What is needed - The records below must be reproduced exactly, excluding any pictures.

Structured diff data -
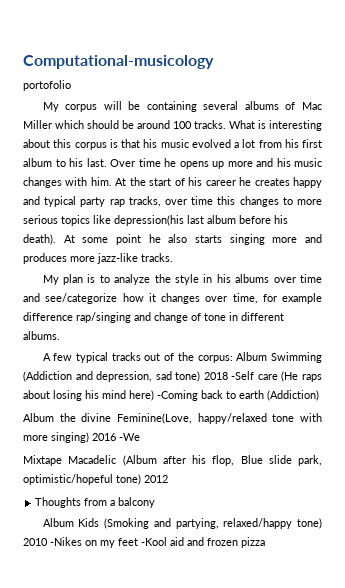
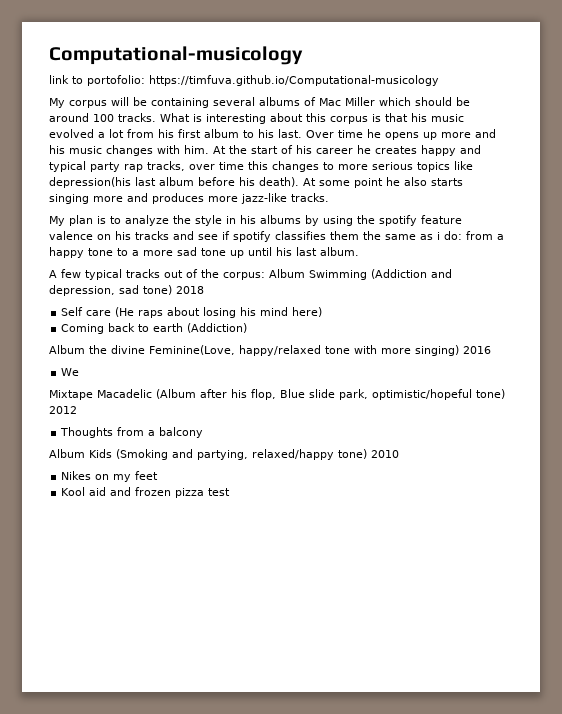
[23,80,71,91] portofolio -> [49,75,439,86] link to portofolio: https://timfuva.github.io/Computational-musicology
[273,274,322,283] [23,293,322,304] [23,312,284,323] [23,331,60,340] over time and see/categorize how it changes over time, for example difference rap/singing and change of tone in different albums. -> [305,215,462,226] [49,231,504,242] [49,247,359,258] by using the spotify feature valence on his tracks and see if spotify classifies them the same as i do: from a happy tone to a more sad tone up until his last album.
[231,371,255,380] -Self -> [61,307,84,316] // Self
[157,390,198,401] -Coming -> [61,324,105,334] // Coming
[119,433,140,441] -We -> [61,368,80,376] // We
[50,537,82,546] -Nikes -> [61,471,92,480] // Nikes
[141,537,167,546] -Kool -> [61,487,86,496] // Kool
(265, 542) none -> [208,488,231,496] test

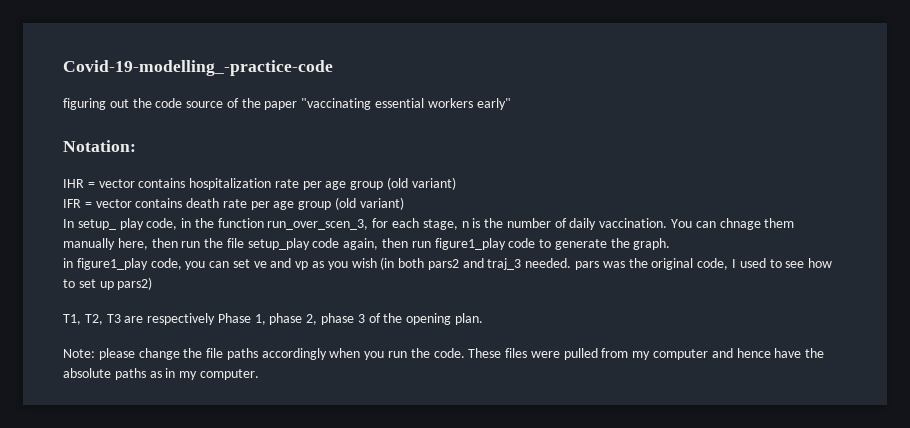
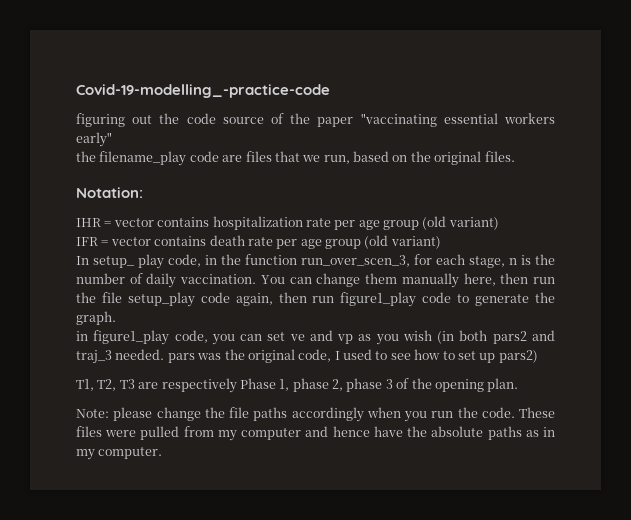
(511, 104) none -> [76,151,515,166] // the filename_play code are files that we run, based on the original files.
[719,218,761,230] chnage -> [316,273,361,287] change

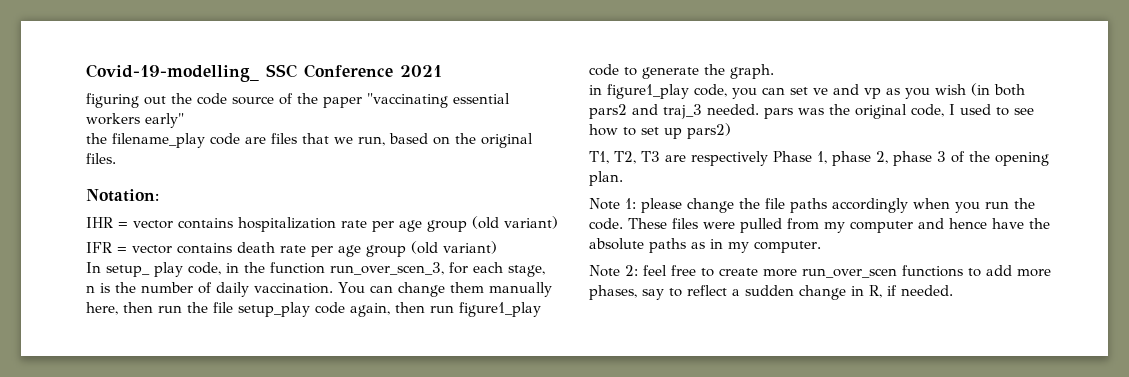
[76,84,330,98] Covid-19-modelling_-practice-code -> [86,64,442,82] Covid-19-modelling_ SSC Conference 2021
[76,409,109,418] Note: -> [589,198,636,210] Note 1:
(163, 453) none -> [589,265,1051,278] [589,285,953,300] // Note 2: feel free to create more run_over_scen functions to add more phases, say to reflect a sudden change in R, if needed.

Written solution -
[23,80,71,91] portofolio -> [49,75,439,86] link to portofolio: https://timfuva.github.io/Computational-musicology
[273,274,322,283] [23,293,322,304] [23,312,284,323] [23,331,60,340] over time and see/categorize how it changes over time, for example difference rap/singing and change of tone in different albums. -> [305,215,462,226] [49,231,504,242] [49,247,359,258] by using the spotify feature valence on his tracks and see if spotify classifies them the same as i do: from a happy tone to a more sad tone up until his last album.
[231,371,255,380] -Self -> [61,307,84,316] // Self
[157,390,198,401] -Coming -> [61,324,105,334] // Coming
[119,433,140,441] -We -> [61,368,80,376] // We
[50,537,82,546] -Nikes -> [61,471,92,480] // Nikes
[141,537,167,546] -Kool -> [61,487,86,496] // Kool
(265, 542) none -> [208,488,231,496] test

(511, 104) none -> [76,151,515,166] // the filename_play code are files that we run, based on the original files.
[719,218,761,230] chnage -> [316,273,361,287] change

[76,84,330,98] Covid-19-modelling_-practice-code -> [86,64,442,82] Covid-19-modelling_ SSC Conference 2021
[76,409,109,418] Note: -> [589,198,636,210] Note 1:
(163, 453) none -> [589,265,1051,278] [589,285,953,300] // Note 2: feel free to create more run_over_scen functions to add more phases, say to reflect a sudden change in R, if needed.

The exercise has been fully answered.